Required work
In the data that follows, count the lines in which the word "these" occurs, and report that figure alone.

Data provided
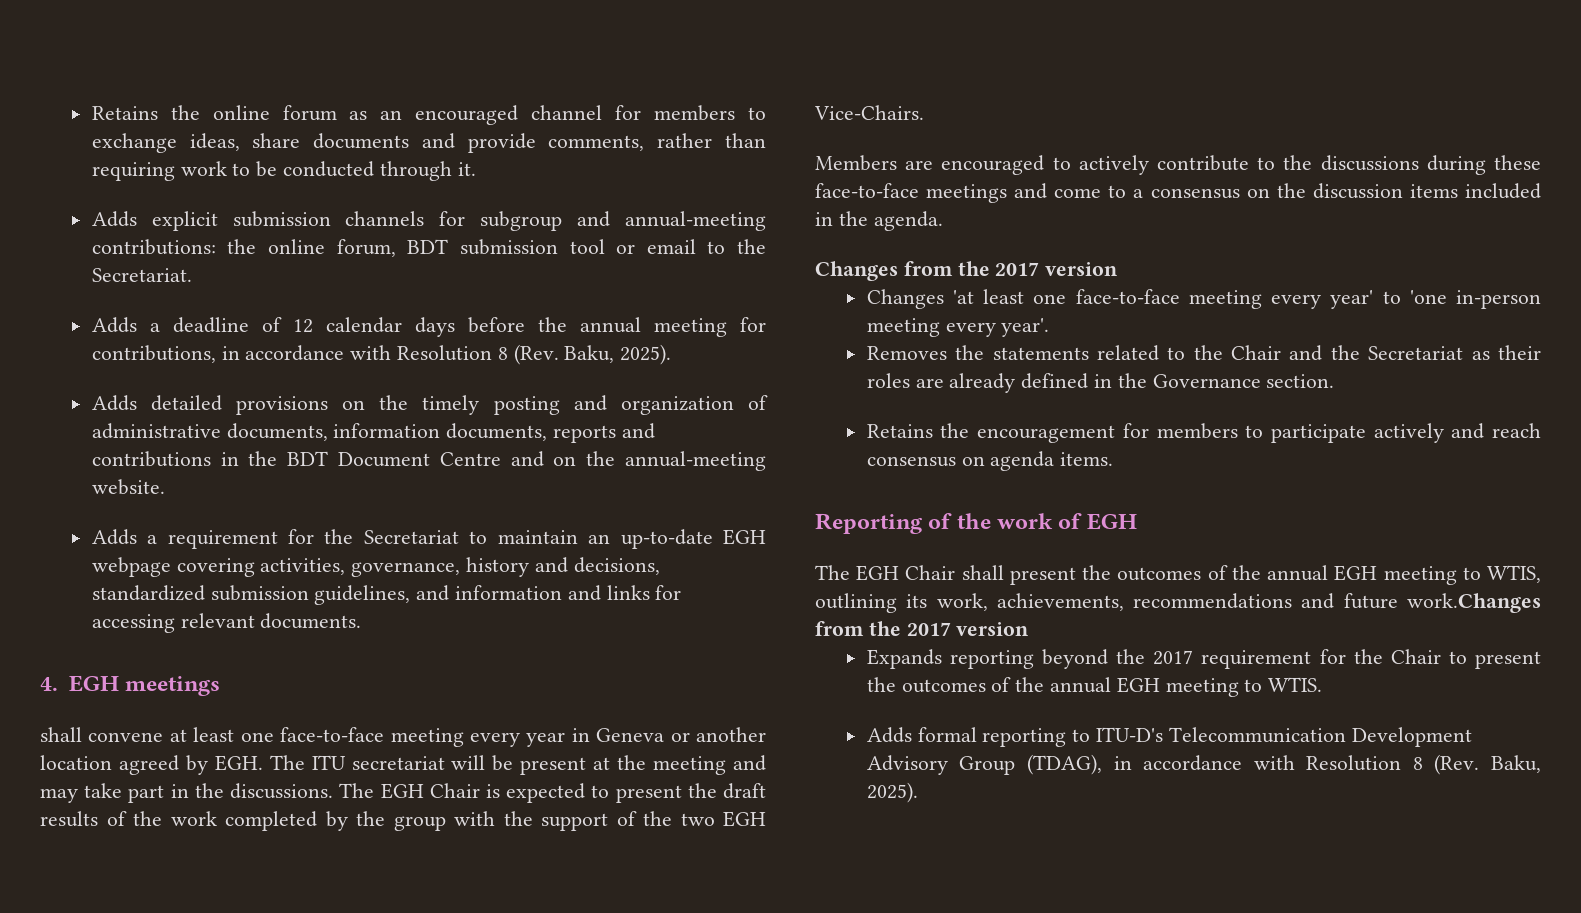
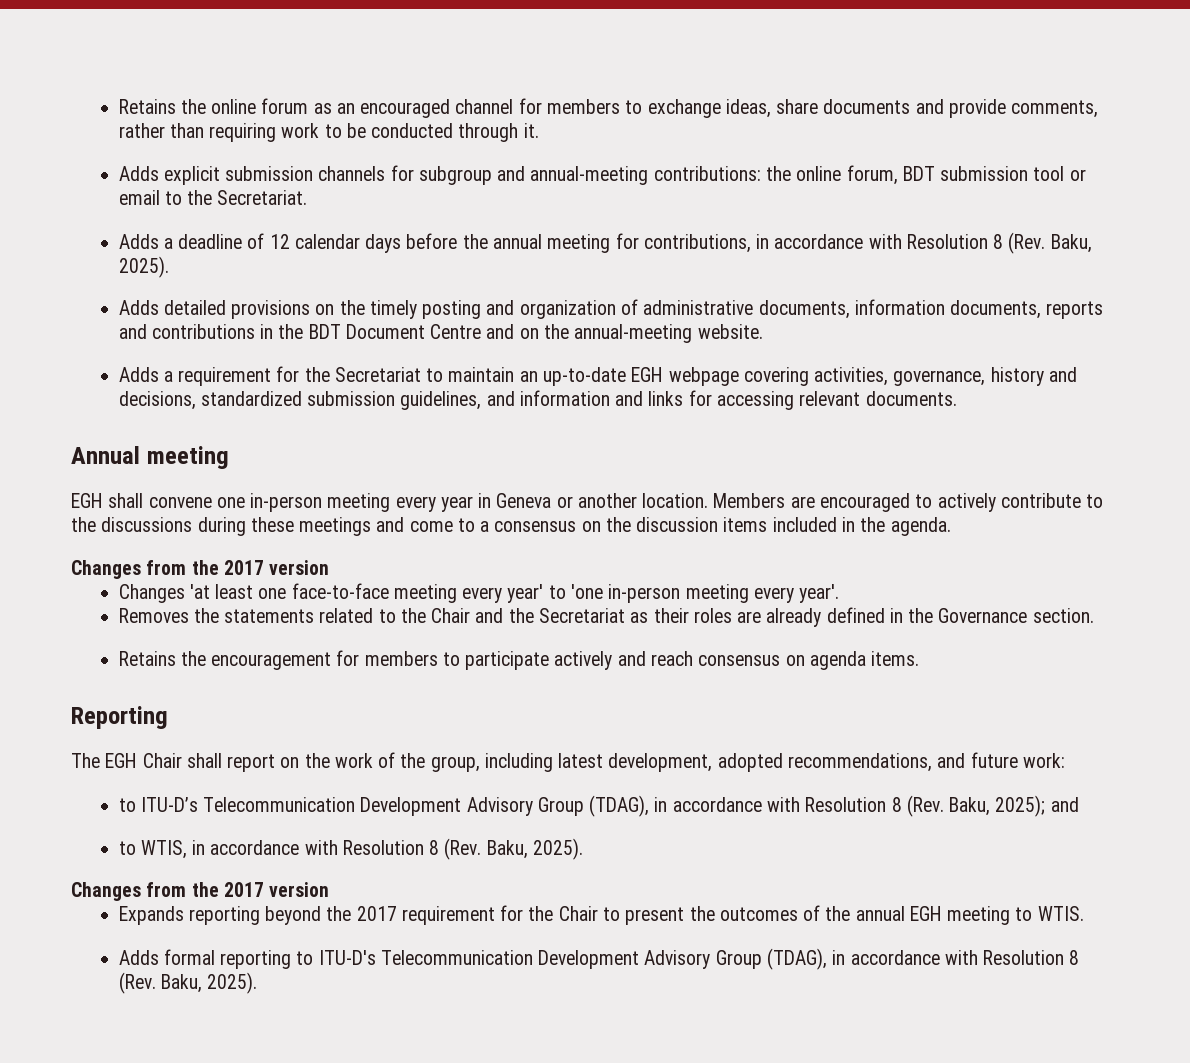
- 4. EGH meetings
- shall convene at least one face-to-face meeting every year in Geneva or another location agreed by EGH. The ITU secretariat will be present at the meeting and may take part in the discussions. The EGH Chair is expected to present the draft results of the work completed by the group with the support of the two EGH Vice-Chairs.
- Members are encouraged to actively contribute to the discussions during these face-to-face meetings and come to a consensus on the discussion items included in the agenda.
+ Annual meeting
+ EGH shall convene one in-person meeting every year in Geneva or another location. Members are encouraged to actively contribute to the discussions during these meetings and come to a consensus on the discussion items included in the agenda.
- Reporting of the work of EGH
+ Reporting
- The EGH Chair shall present the outcomes of the annual EGH meeting to WTIS, outlining its work, achievements, recommendations and future work.Changes from the 2017 version
+ The EGH Chair shall report on the work of the group, including latest development, adopted recommendations, and future work:
+ to ITU-D’s Telecommunication Development Advisory Group (TDAG), in accordance with Resolution 8 (Rev. Baku, 2025); and
+ to WTIS, in accordance with Resolution 8 (Rev. Baku, 2025).
+ Changes from the 2017 version

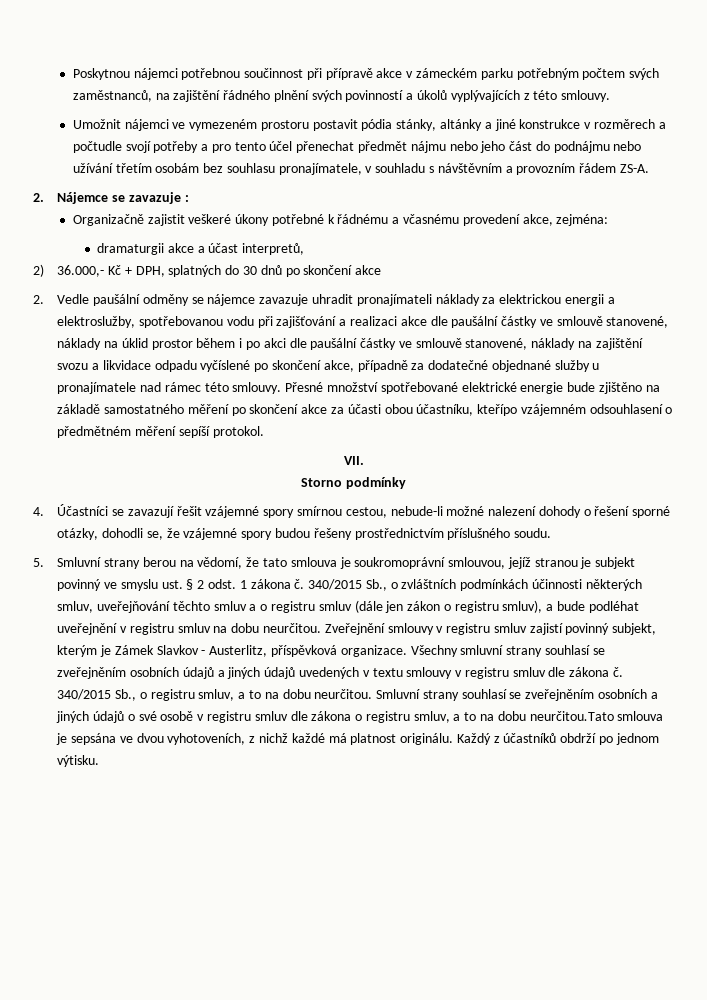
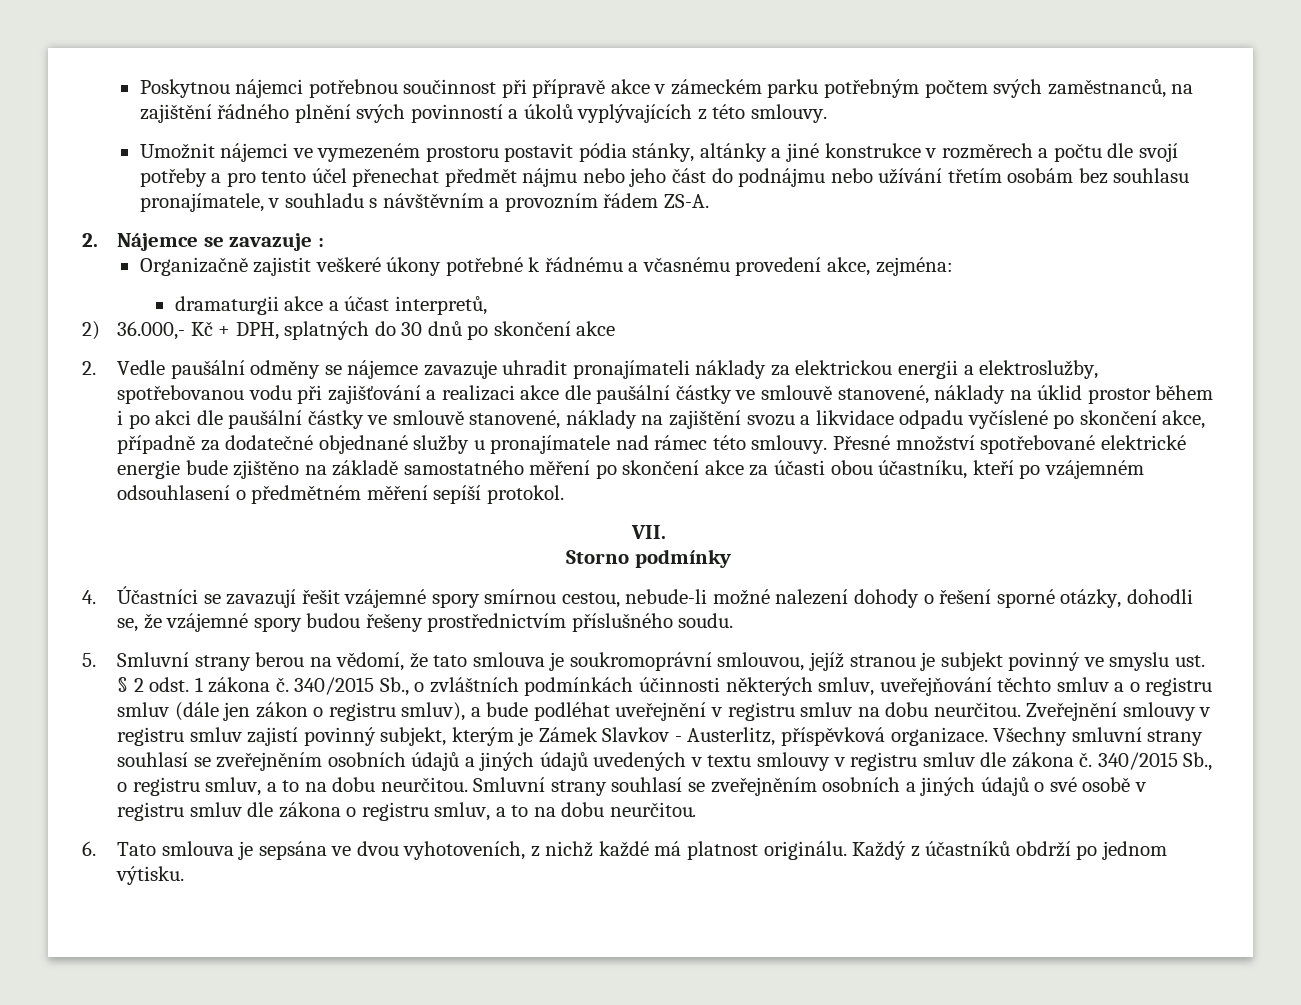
- Umožnit nájemci ve vymezeném prostoru postavit pódia stánky, altánky a jiné konstrukce v rozměrech a počtudle svojí potřeby a pro tento účel přenechat předmět nájmu nebo jeho část do podnájmu nebo užívání třetím osobám bez souhlasu pronajímatele, v souhladu s návštěvním a provozním řádem ZS-A.
+ Umožnit nájemci ve vymezeném prostoru postavit pódia stánky, altánky a jiné konstrukce v rozměrech a počtu dle svojí potřeby a pro tento účel přenechat předmět nájmu nebo jeho část do podnájmu nebo užívání třetím osobám bez souhlasu pronajímatele, v souhladu s návštěvním a provozním řádem ZS-A.
- Přesné množství spotřebované elektrické energie bude zjištěno na základě samostatného měření po skončení akce za účasti obou účastníku, kteřípo vzájemném odsouhlasení o předmětném měření sepíší protokol.
+ Přesné množství spotřebované elektrické energie bude zjištěno na základě samostatného měření po skončení akce za účasti obou účastníku, kteří po vzájemném odsouhlasení o předmětném měření sepíší protokol.
- Smluvní strany souhlasí se zveřejněním osobních a jiných údajů o své osobě v registru smluv dle zákona o registru smluv, a to na dobu neurčitou.Tato smlouva je sepsána ve dvou vyhotoveních, z nichž každé má platnost originálu.
+ Smluvní strany souhlasí se zveřejněním osobních a jiných údajů o své osobě v registru smluv dle zákona o registru smluv, a to na dobu neurčitou.
+ 6. Tato smlouva je sepsána ve dvou vyhotoveních, z nichž každé má platnost originálu.

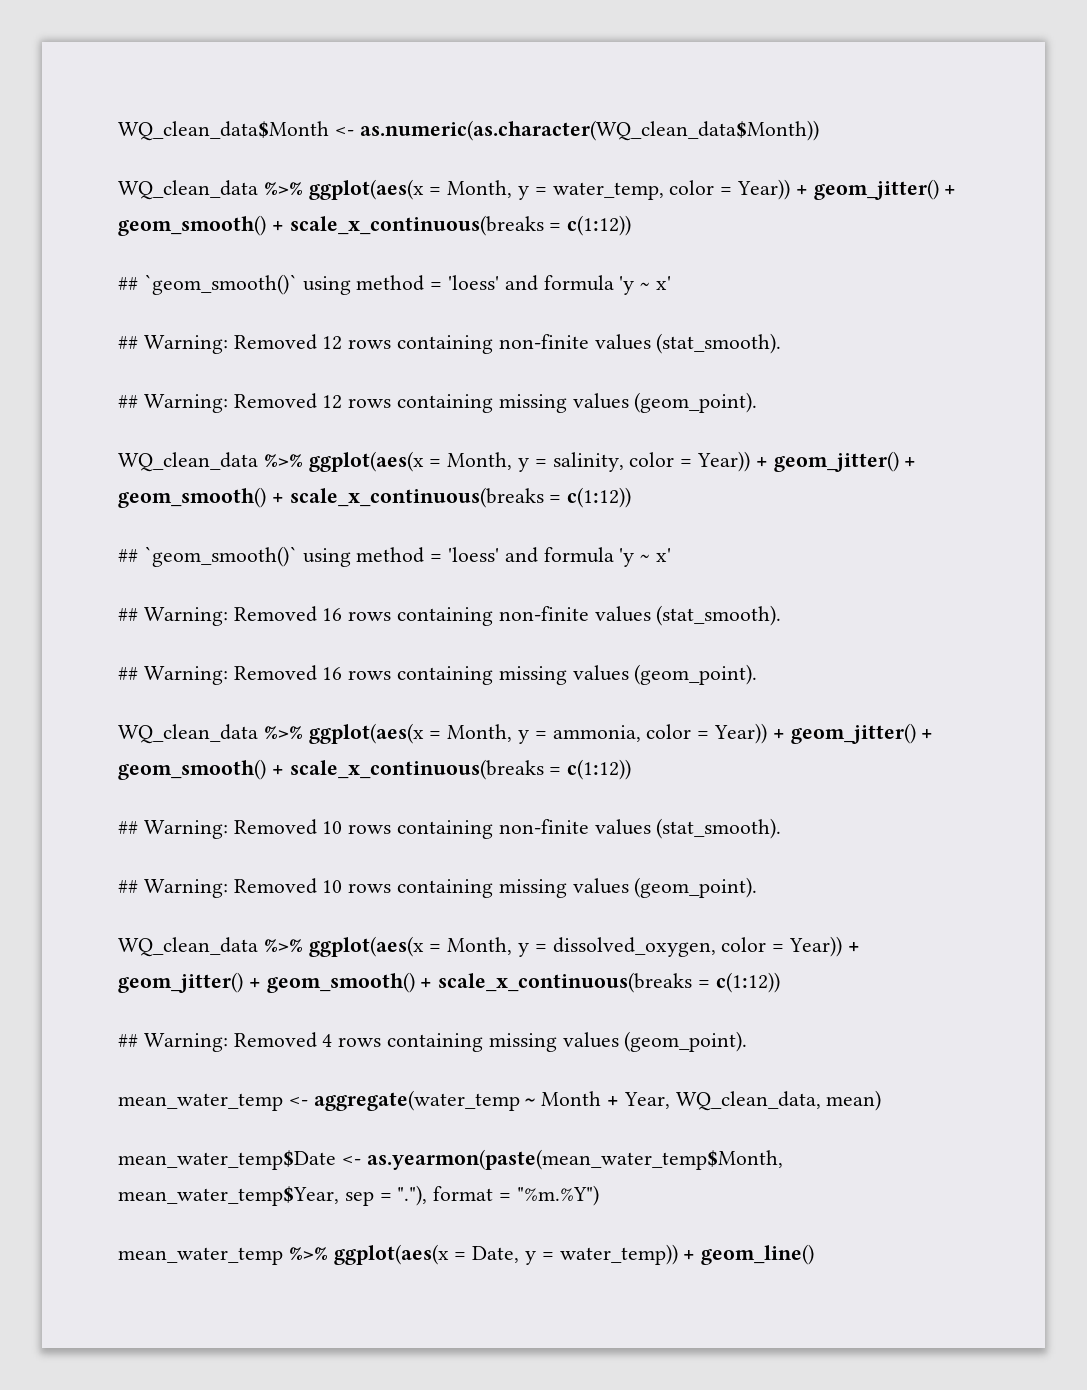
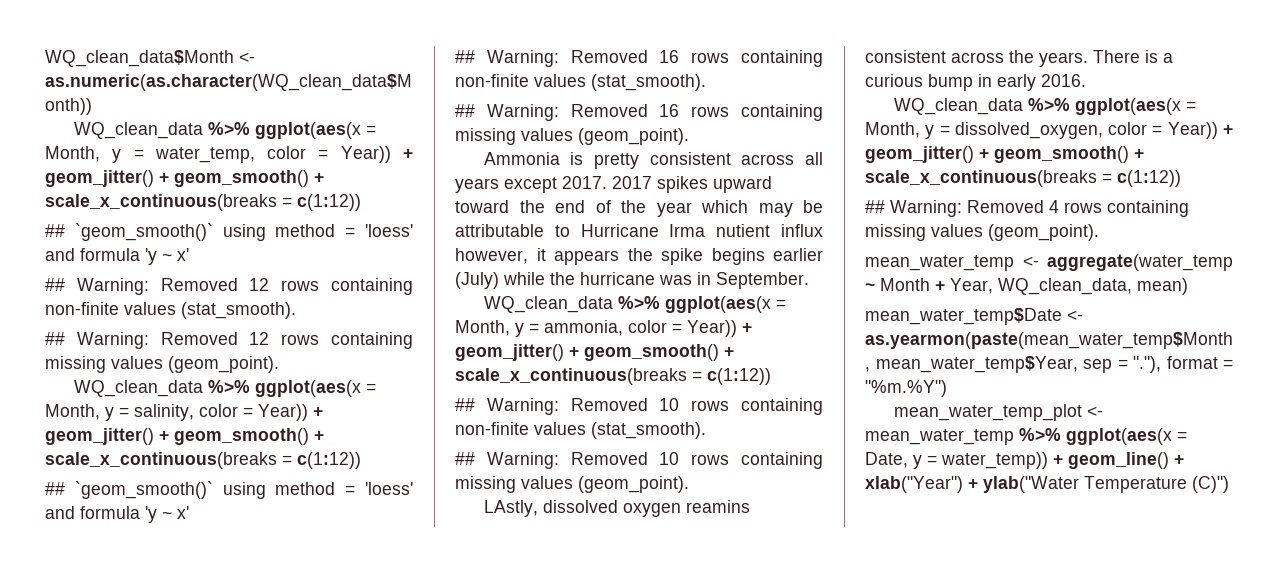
+ Ammonia is pretty consistent across all years except 2017. 2017 spikes upward toward the end of the year which may be attributable to Hurricane Irma nutient influx however, it appears the spike begins earlier (July) while the hurricane was in September.
+ LAstly, dissolved oxygen reamins consistent across the years. There is a curious bump in early 2016.
- mean_water_temp %>% ggplot(aes(x = Date, y = water_temp)) + geom_line()
+ mean_water_temp_plot <- mean_water_temp %>% ggplot(aes(x = Date, y = water_temp)) + geom_line() + xlab("Year") + ylab("Water Temperature (C)")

Completed task
2